**MATERIAL FOR THIS EXERCISE**:
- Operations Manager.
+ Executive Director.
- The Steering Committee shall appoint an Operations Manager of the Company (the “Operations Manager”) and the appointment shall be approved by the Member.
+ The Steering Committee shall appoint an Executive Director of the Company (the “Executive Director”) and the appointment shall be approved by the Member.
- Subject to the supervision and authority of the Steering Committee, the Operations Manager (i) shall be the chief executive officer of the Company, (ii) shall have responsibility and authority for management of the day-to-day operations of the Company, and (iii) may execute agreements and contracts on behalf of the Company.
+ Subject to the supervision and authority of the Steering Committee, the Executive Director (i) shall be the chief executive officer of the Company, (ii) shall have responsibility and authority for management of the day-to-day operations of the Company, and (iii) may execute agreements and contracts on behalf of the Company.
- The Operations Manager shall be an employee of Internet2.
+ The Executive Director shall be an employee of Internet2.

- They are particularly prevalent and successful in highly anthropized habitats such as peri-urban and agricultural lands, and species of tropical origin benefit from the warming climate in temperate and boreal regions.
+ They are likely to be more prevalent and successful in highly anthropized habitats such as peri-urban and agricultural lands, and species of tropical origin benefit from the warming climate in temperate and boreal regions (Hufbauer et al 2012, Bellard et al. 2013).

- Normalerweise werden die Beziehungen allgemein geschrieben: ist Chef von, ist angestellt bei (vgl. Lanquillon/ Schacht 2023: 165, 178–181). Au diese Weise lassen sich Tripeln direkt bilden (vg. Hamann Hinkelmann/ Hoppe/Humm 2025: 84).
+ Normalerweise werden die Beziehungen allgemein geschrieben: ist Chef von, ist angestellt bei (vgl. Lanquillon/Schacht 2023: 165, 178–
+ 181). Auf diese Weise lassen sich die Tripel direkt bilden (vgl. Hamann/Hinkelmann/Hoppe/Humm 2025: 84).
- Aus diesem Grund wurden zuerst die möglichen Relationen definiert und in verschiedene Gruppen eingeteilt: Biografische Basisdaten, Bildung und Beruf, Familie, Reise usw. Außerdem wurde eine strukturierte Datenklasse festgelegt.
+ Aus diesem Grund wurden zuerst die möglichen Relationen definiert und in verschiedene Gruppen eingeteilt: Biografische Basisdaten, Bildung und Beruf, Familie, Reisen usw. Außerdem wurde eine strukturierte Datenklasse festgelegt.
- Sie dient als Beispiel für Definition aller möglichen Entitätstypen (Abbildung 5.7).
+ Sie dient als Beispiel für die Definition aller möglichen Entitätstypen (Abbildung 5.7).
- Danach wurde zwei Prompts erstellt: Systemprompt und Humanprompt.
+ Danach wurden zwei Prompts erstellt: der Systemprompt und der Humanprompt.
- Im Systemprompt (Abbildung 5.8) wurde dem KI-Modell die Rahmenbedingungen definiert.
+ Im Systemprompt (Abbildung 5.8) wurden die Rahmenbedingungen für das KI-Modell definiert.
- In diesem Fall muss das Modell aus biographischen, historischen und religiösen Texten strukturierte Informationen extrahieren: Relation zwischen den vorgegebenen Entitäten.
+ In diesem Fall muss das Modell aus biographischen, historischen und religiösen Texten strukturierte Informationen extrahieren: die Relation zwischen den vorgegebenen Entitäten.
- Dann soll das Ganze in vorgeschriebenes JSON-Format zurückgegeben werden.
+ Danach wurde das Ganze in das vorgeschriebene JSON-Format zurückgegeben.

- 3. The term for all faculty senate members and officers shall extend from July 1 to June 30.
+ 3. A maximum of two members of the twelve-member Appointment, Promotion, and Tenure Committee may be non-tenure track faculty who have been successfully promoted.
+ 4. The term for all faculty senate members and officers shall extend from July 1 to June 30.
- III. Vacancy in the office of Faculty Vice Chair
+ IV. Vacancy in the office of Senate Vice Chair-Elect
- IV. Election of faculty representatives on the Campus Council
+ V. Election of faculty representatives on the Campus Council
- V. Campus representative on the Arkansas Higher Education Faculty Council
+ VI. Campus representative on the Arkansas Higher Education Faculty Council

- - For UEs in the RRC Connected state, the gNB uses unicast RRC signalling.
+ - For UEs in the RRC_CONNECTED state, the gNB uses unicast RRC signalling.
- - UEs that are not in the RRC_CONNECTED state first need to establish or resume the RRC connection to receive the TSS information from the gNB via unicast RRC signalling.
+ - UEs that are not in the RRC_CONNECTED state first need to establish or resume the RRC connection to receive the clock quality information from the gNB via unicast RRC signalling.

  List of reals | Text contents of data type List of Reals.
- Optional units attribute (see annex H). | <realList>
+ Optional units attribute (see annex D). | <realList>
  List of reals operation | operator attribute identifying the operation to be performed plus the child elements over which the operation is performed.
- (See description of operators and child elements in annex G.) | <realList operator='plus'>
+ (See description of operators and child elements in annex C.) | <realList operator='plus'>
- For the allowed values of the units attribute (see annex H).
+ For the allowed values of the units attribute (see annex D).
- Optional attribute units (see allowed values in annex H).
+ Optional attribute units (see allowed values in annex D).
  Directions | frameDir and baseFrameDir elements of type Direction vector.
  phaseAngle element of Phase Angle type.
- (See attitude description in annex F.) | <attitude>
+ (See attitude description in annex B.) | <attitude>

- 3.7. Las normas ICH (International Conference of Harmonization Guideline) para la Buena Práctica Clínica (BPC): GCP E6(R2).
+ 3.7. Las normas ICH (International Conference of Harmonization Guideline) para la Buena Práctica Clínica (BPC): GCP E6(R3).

**WORK REQUIRED**: In the listing above, find each line with the word "realList" and copy it out.

**COMPLETED TASK**:
- Optional units attribute (see annex H). | <realList>
+ Optional units attribute (see annex D). | <realList>
- (See description of operators and child elements in annex G.) | <realList operator='plus'>
+ (See description of operators and child elements in annex C.) | <realList operator='plus'>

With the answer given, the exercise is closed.